Pour le Figaro, j'ai eu l'étrange privilège de traiter le cas de Roland Barthes. Theme de la série: que seraient ils devenus ? Allons y...
Le 25 février 1980, à 15heures 45, Roland Barthes, à hauteur du 44 rue des Ecoles, se fait renverser par une camionnette de blanchisserie. Inconscient et sans papier d’identité, saignant du nez, il est transporté à la Salpétrière. Le 26 mars à 13 heures 40, il meurt.

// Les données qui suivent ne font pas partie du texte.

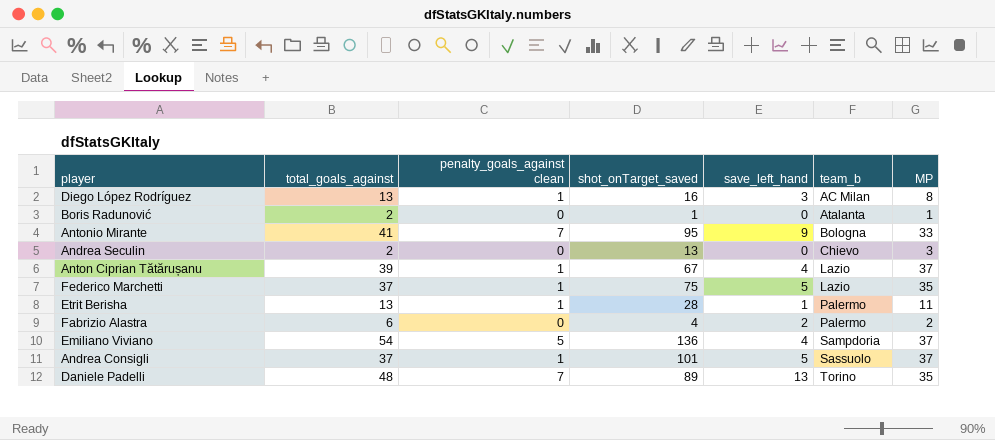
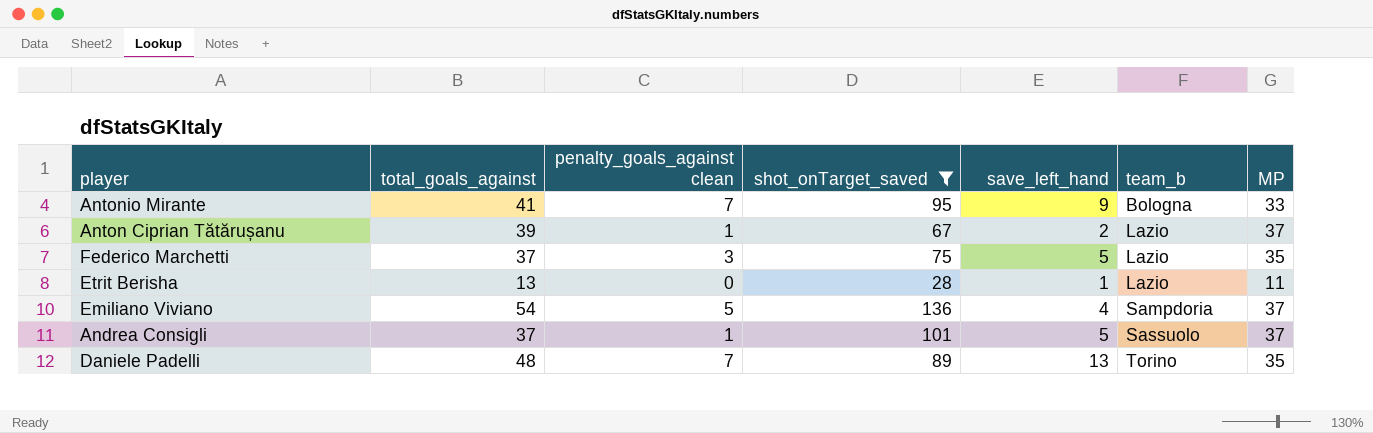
filter: none -> shot_onTarget_saved >= 28
Anton Ciprian Tătărușanu | save_left_hand: 4 -> 2
Federico Marchetti | penalty_goals_against clean: 1 -> 3
Etrit Berisha | penalty_goals_against clean: 1 -> 0
Etrit Berisha | team_b: Palermo -> Lazio

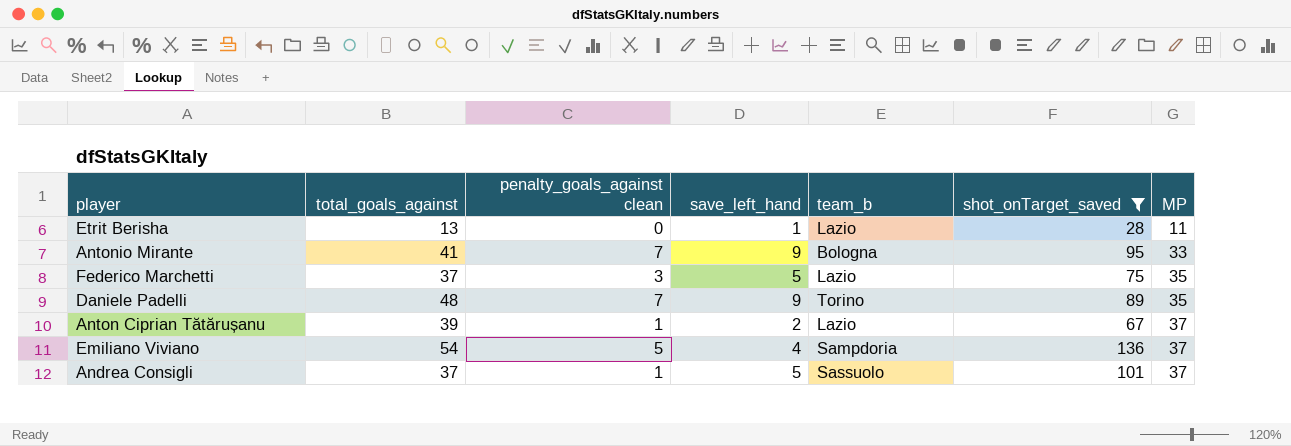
row order: team_b ascending -> MP ascending
column shot_onTarget_saved | position: 4 -> 6
Daniele Padelli | save_left_hand: 13 -> 9

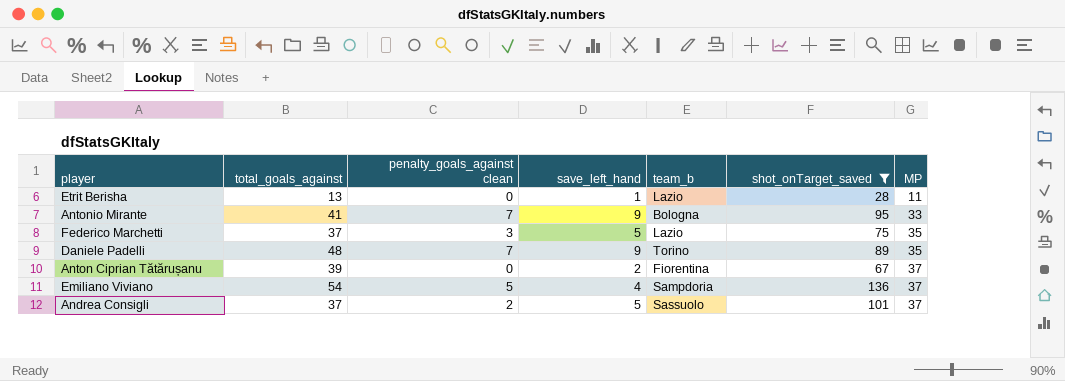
Anton Ciprian Tătărușanu | penalty_goals_against clean: 1 -> 0
Anton Ciprian Tătărușanu | team_b: Lazio -> Fiorentina
Andrea Consigli | penalty_goals_against clean: 1 -> 2

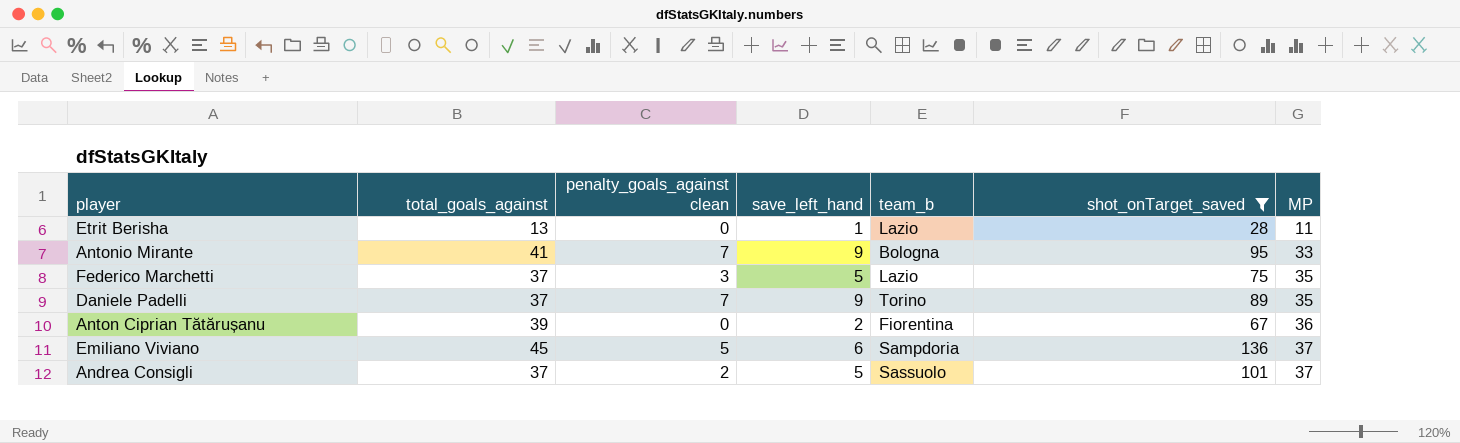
Daniele Padelli | total_goals_against: 48 -> 37
Anton Ciprian Tătărușanu | MP: 37 -> 36
Emiliano Viviano | total_goals_against: 54 -> 45
Emiliano Viviano | save_left_hand: 4 -> 6

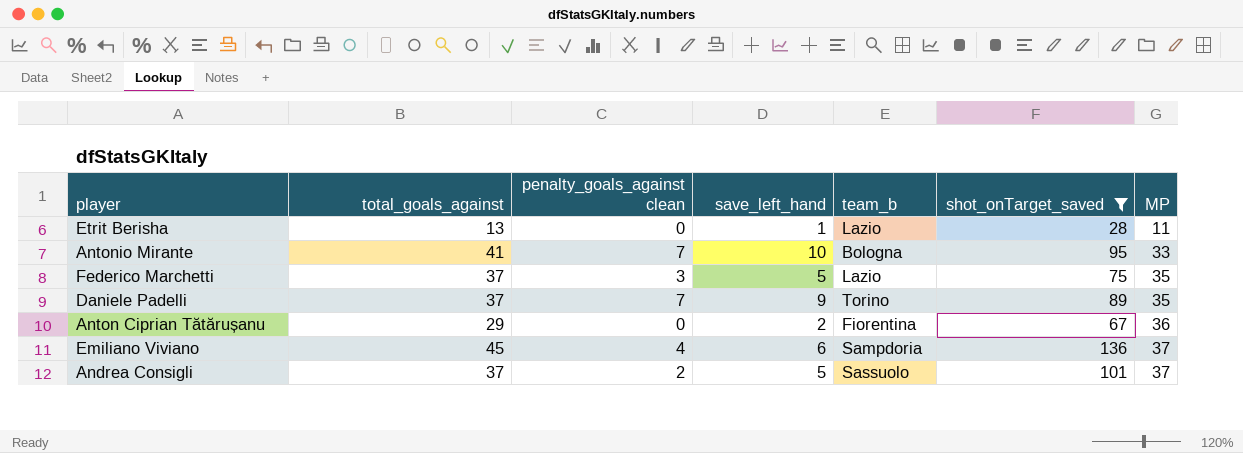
Antonio Mirante | save_left_hand: 9 -> 10
Anton Ciprian Tătărușanu | total_goals_against: 39 -> 29
Emiliano Viviano | penalty_goals_against clean: 5 -> 4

Il devait être dans ses pensées. Mouliner comme un boudha pensif. Centrifuger ces nuées de mots, ces conglomérats de voyelles, ces seaux de consonnes. Parfois, il stoppait net cette machine. Demandait un peu de paix. Sondait le silence. Celui-ci tardait toujours. Un vrai bazar d’obliques, de noèmes, d’interfuit. Que sa tête était encombrée ! Il tombait alors dedans comme en apesanteur.
Oh diable, comme cette journée était bancale : Tito mourrait à Belgrade, Kaboul se déchirait, Rocard passait à la télé, Giscard relançait la participation. Le temps était de ce gris tweed qui allait parfaitement à son humeur. Ce déjeuner avec Mitterrand et Lang lui avait pris le chou. Comme à chaque fois, il s’en voulait d’avoir dit oui. Sa lâcheté quotidienne, ses concessions qui obstruaient sa vie. Barthes pensa alors aux prochaines vacances. Il devait faire beau aujourd’hui dans son pays basque, au village d’ Urt. Il pensait régulièrement à l’Adour. Ce fleuve le fascinait avec cette façon d’engloutir le silence. La cellulose molle de la surface. Cette manière de repasser l’horizon, d’immobiliser les chaleurs de l’été.
Roland Barthes traversa la rue des Ecoles.
Quelques minutes plus tard, il était au café récapitulant ces derniers moments.